Do Jornalismo à Ficção
O auditório estava quase lotado para ouvir as palavras da jornalista mais premiada do país. Em um final de tarde que ameaçava temporal, após um dia de calor incomum na primavera, Eliane Brum palestrou para uma plateia atenta no penúltimo sábado (06.10) da 28ª Feira do Livro de Caxias do Sul.
A jornalista não se expressou apenas por meio de sua voz persistente, que não se calou nem com a falha do microfone. Inquieta, ela também utilizou os gestos para pontuar suas falas. O olhar se fixava na linha do horizonte como se todas as histórias que presenciou passassem na frente de seus olhos.
Apesar de mais de 20 anos de Jornalismo, o discurso de Eliane no último final de semana foi dedicado principalmente à ficção. Afinal, o seu mais recente livro, chamado “Uma Duas”, dá vazão a cacofonia de vozes presentes na autora devido às inúmeras histórias que ouviu ao longo da carreira. “Há certas realidades que só a ficção comporta”, comentou.
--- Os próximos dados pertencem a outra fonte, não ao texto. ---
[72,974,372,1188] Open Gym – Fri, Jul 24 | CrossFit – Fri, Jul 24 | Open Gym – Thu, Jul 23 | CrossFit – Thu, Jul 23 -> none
A inspiração para a obra surgiu de diversos fatos reais, com destaque para um deles: a vizinha idosa que foi encontrada morta em seu apartamento, após um longo tempo de abandono. No livro, uma das personagens se encontra em situação semelhante de solidão devido ao difícil relacionamento que mantém com a sua filha. Eliane só conseguia dar vida aos seus personagens ao selecionar um tipo de letra para cada um deles. A cor também foi importante nesse processo, e é por isso que a editora manteve na impressão o texto laranja e as fontes usadas pela autora.
Para escrever ficção, a jornalista se deixou possuir por si mesma. “Foi uma experiência necessária, extraordinária e dolorosa”, revelou. Esse processo foi o contrário do que acontece quando escreve reportagens, pois então se esvazia de si mesma para ir em direção à história do entrevistado.
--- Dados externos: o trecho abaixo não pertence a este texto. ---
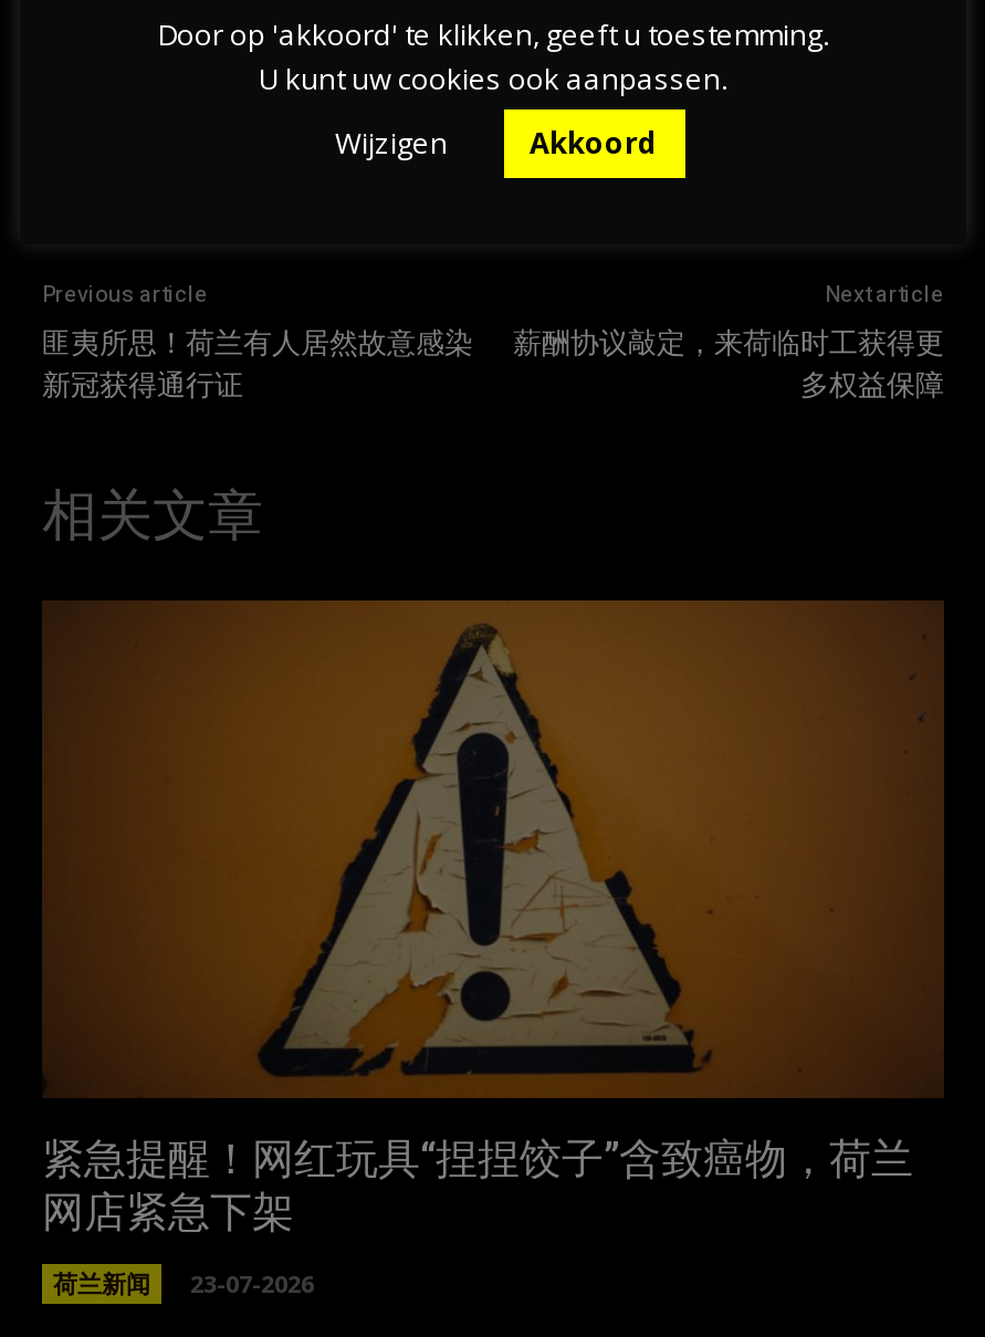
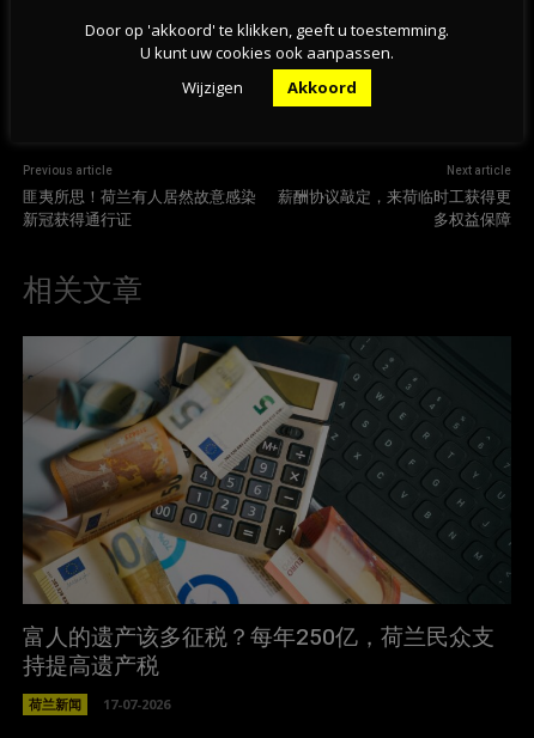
[42,599,944,1243] [image] | 紧急提醒！网红玩具“捏捏饺子”含致癌物，荷兰 | 网店紧急下架 -> [22,335,510,683] [image] | 富人的遗产该多征税？每年250亿，荷兰民众支 | 持提高遗产税
[53,1265,314,1298] 荷兰新闻 23-07-2026 -> [29,695,170,713] 荷兰新闻 17-07-2026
Foi assim que ela construiu suas matérias premiadas, e ficou conhecida pelo jornalismo literário. Porém, para Eliane a classificação do Jornalismo se dá entre o bom e o mau. O primeiro não reduz a complexidade do real e vai muito além do que é falado. Já o segundo acontece quando o jornalista se torna um “aplicador de aspas em série”.
Algumas reportagens trouxeram a Eliane muito mais que experiências profissionais; tiveram a capacidade de mudar a sua vida. Após acompanhar os últimos meses de uma mulher com câncer, a jornalista decidiu aproveitar melhor o seu tempo. “Todas as reportagens deixam marcas”, ensinou. Por isso, a escritora abandonou o seu cargo de repórter especial da revista Época. Agora, se dedica a outros projetos, como a ficção e os documentários, e mantém uma coluna semanal no site da revista.